→ BRIEF:
Copy out the listing exactly.

→ GIVEN RECORDS:
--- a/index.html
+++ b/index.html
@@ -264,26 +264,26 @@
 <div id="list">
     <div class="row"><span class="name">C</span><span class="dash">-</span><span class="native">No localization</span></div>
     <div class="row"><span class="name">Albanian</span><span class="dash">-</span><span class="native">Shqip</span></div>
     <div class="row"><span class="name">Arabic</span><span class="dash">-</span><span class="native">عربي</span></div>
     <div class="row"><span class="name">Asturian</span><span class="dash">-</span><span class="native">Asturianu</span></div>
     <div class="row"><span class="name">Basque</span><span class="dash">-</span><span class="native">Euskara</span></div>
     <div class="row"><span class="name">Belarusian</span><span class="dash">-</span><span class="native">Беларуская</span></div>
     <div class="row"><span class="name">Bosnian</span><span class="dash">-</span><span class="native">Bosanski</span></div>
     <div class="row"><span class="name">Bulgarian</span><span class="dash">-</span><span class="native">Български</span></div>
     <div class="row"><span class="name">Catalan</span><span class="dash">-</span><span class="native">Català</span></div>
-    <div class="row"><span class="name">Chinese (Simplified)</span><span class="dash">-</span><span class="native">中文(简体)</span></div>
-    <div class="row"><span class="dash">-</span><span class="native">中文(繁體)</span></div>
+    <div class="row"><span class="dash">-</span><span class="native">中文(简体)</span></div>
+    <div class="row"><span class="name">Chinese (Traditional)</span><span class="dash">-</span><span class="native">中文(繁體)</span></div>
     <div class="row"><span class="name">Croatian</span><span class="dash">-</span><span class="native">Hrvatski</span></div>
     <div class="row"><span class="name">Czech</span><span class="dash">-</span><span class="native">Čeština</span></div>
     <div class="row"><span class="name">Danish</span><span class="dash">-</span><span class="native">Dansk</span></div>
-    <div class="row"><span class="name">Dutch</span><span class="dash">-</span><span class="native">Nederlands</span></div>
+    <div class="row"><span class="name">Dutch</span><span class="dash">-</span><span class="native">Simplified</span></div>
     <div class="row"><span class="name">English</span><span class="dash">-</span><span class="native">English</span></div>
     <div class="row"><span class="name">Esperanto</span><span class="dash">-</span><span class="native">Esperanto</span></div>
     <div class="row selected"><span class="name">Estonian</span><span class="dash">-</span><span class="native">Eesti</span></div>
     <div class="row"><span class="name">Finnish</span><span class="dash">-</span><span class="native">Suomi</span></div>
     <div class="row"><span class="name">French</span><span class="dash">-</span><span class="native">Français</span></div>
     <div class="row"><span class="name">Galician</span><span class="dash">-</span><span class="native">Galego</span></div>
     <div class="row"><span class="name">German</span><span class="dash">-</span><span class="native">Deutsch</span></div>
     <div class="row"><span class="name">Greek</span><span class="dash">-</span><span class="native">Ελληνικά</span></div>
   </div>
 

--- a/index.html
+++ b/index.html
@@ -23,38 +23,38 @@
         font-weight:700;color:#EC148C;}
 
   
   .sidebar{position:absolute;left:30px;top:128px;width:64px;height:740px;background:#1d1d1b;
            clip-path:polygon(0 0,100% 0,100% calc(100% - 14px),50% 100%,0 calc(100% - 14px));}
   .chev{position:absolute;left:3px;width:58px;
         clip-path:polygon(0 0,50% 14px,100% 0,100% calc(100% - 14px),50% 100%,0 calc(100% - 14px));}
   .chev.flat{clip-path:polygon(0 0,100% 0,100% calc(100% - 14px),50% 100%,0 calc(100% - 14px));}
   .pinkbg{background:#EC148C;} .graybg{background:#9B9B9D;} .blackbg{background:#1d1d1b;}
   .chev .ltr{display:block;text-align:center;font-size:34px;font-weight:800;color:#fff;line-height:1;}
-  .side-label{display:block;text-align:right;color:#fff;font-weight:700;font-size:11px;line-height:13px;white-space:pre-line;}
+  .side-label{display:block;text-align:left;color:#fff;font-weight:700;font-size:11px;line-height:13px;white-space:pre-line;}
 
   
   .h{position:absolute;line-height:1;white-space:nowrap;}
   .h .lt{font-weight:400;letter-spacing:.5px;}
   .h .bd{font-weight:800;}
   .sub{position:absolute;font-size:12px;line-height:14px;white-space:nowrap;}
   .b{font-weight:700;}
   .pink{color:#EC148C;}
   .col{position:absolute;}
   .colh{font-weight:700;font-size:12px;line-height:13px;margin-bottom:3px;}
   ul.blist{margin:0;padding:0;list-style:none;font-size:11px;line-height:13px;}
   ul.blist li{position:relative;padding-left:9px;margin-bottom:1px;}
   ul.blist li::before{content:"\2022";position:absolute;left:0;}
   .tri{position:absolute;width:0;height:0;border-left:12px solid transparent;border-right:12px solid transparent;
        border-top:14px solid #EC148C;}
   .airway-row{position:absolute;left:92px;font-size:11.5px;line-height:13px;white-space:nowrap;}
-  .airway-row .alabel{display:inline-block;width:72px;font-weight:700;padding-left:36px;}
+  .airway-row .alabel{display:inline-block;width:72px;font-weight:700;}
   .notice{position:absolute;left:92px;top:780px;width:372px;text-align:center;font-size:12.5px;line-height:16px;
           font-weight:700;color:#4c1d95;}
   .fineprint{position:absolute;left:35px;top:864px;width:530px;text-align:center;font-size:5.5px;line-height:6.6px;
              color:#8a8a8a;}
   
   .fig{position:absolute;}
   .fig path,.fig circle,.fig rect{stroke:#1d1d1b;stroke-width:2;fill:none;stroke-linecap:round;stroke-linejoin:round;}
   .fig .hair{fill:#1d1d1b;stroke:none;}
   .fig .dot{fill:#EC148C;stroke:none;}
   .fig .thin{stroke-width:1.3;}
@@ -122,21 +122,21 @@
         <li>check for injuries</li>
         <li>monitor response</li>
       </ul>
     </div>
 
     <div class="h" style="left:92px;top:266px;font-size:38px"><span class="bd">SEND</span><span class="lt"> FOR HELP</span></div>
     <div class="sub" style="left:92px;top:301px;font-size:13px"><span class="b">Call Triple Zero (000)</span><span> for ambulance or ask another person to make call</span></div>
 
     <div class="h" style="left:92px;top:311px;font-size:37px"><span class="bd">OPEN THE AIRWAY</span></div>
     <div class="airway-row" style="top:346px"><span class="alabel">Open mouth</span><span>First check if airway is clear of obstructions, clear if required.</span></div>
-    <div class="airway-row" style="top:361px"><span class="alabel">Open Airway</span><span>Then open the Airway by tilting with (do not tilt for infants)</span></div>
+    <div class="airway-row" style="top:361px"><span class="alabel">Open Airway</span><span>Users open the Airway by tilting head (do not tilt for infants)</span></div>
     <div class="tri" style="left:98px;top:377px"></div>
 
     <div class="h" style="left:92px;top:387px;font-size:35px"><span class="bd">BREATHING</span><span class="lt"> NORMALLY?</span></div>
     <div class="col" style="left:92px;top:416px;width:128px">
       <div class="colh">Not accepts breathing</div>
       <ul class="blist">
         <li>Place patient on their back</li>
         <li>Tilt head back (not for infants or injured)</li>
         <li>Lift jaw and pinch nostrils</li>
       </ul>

→ RESPONSE TO THIS TASK:
--- a/index.html
+++ b/index.html
@@ -264,26 +264,26 @@
 <div id="list">
     <div class="row"><span class="name">C</span><span class="dash">-</span><span class="native">No localization</span></div>
     <div class="row"><span class="name">Albanian</span><span class="dash">-</span><span class="native">Shqip</span></div>
     <div class="row"><span class="name">Arabic</span><span class="dash">-</span><span class="native">عربي</span></div>
     <div class="row"><span class="name">Asturian</span><span class="dash">-</span><span class="native">Asturianu</span></div>
     <div class="row"><span class="name">Basque</span><span class="dash">-</span><span class="native">Euskara</span></div>
     <div class="row"><span class="name">Belarusian</span><span class="dash">-</span><span class="native">Беларуская</span></div>
     <div class="row"><span class="name">Bosnian</span><span class="dash">-</span><span class="native">Bosanski</span></div>
     <div class="row"><span class="name">Bulgarian</span><span class="dash">-</span><span class="native">Български</span></div>
     <div class="row"><span class="name">Catalan</span><span class="dash">-</span><span class="native">Català</span></div>
-    <div class="row"><span class="name">Chinese (Simplified)</span><span class="dash">-</span><span class="native">中文(简体)</span></div>
-    <div class="row"><span class="dash">-</span><span class="native">中文(繁體)</span></div>
+    <div class="row"><span class="dash">-</span><span class="native">中文(简体)</span></div>
+    <div class="row"><span class="name">Chinese (Traditional)</span><span class="dash">-</span><span class="native">中文(繁體)</span></div>
     <div class="row"><span class="name">Croatian</span><span class="dash">-</span><span class="native">Hrvatski</span></div>
     <div class="row"><span class="name">Czech</span><span class="dash">-</span><span class="native">Čeština</span></div>
     <div class="row"><span class="name">Danish</span><span class="dash">-</span><span class="native">Dansk</span></div>
-    <div class="row"><span class="name">Dutch</span><span class="dash">-</span><span class="native">Nederlands</span></div>
+    <div class="row"><span class="name">Dutch</span><span class="dash">-</span><span class="native">Simplified</span></div>
     <div class="row"><span class="name">English</span><span class="dash">-</span><span class="native">English</span></div>
     <div class="row"><span class="name">Esperanto</span><span class="dash">-</span><span class="native">Esperanto</span></div>
     <div class="row selected"><span class="name">Estonian</span><span class="dash">-</span><span class="native">Eesti</span></div>
     <div class="row"><span class="name">Finnish</span><span class="dash">-</span><span class="native">Suomi</span></div>
     <div class="row"><span class="name">French</span><span class="dash">-</span><span class="native">Français</span></div>
     <div class="row"><span class="name">Galician</span><span class="dash">-</span><span class="native">Galego</span></div>
     <div class="row"><span class="name">German</span><span class="dash">-</span><span class="native">Deutsch</span></div>
     <div class="row"><span class="name">Greek</span><span class="dash">-</span><span class="native">Ελληνικά</span></div>
   </div>
 

--- a/index.html
+++ b/index.html
@@ -23,38 +23,38 @@
         font-weight:700;color:#EC148C;}
 
   
   .sidebar{position:absolute;left:30px;top:128px;width:64px;height:740px;background:#1d1d1b;
            clip-path:polygon(0 0,100% 0,100% calc(100% - 14px),50% 100%,0 calc(100% - 14px));}
   .chev{position:absolute;left:3px;width:58px;
         clip-path:polygon(0 0,50% 14px,100% 0,100% calc(100% - 14px),50% 100%,0 calc(100% - 14px));}
   .chev.flat{clip-path:polygon(0 0,100% 0,100% calc(100% - 14px),50% 100%,0 calc(100% - 14px));}
   .pinkbg{background:#EC148C;} .graybg{background:#9B9B9D;} .blackbg{background:#1d1d1b;}
   .chev .ltr{display:block;text-align:center;font-size:34px;font-weight:800;color:#fff;line-height:1;}
-  .side-label{display:block;text-align:right;color:#fff;font-weight:700;font-size:11px;line-height:13px;white-space:pre-line;}
+  .side-label{display:block;text-align:left;color:#fff;font-weight:700;font-size:11px;line-height:13px;white-space:pre-line;}
 
   
   .h{position:absolute;line-height:1;white-space:nowrap;}
   .h .lt{font-weight:400;letter-spacing:.5px;}
   .h .bd{font-weight:800;}
   .sub{position:absolute;font-size:12px;line-height:14px;white-space:nowrap;}
   .b{font-weight:700;}
   .pink{color:#EC148C;}
   .col{position:absolute;}
   .colh{font-weight:700;font-size:12px;line-height:13px;margin-bottom:3px;}
   ul.blist{margin:0;padding:0;list-style:none;font-size:11px;line-height:13px;}
   ul.blist li{position:relative;padding-left:9px;margin-bottom:1px;}
   ul.blist li::before{content:"\2022";position:absolute;left:0;}
   .tri{position:absolute;width:0;height:0;border-left:12px solid transparent;border-right:12px solid transparent;
        border-top:14px solid #EC148C;}
   .airway-row{position:absolute;left:92px;font-size:11.5px;line-height:13px;white-space:nowrap;}
-  .airway-row .alabel{display:inline-block;width:72px;font-weight:700;padding-left:36px;}
+  .airway-row .alabel{display:inline-block;width:72px;font-weight:700;}
   .notice{position:absolute;left:92px;top:780px;width:372px;text-align:center;font-size:12.5px;line-height:16px;
           font-weight:700;color:#4c1d95;}
   .fineprint{position:absolute;left:35px;top:864px;width:530px;text-align:center;font-size:5.5px;line-height:6.6px;
              color:#8a8a8a;}
   
   .fig{position:absolute;}
   .fig path,.fig circle,.fig rect{stroke:#1d1d1b;stroke-width:2;fill:none;stroke-linecap:round;stroke-linejoin:round;}
   .fig .hair{fill:#1d1d1b;stroke:none;}
   .fig .dot{fill:#EC148C;stroke:none;}
   .fig .thin{stroke-width:1.3;}
@@ -122,21 +122,21 @@
         <li>check for injuries</li>
         <li>monitor response</li>
       </ul>
     </div>
 
     <div class="h" style="left:92px;top:266px;font-size:38px"><span class="bd">SEND</span><span class="lt"> FOR HELP</span></div>
     <div class="sub" style="left:92px;top:301px;font-size:13px"><span class="b">Call Triple Zero (000)</span><span> for ambulance or ask another person to make call</span></div>
 
     <div class="h" style="left:92px;top:311px;font-size:37px"><span class="bd">OPEN THE AIRWAY</span></div>
     <div class="airway-row" style="top:346px"><span class="alabel">Open mouth</span><span>First check if airway is clear of obstructions, clear if required.</span></div>
-    <div class="airway-row" style="top:361px"><span class="alabel">Open Airway</span><span>Then open the Airway by tilting with (do not tilt for infants)</span></div>
+    <div class="airway-row" style="top:361px"><span class="alabel">Open Airway</span><span>Users open the Airway by tilting head (do not tilt for infants)</span></div>
     <div class="tri" style="left:98px;top:377px"></div>
 
     <div class="h" style="left:92px;top:387px;font-size:35px"><span class="bd">BREATHING</span><span class="lt"> NORMALLY?</span></div>
     <div class="col" style="left:92px;top:416px;width:128px">
       <div class="colh">Not accepts breathing</div>
       <ul class="blist">
         <li>Place patient on their back</li>
         <li>Tilt head back (not for infants or injured)</li>
         <li>Lift jaw and pinch nostrils</li>
       </ul>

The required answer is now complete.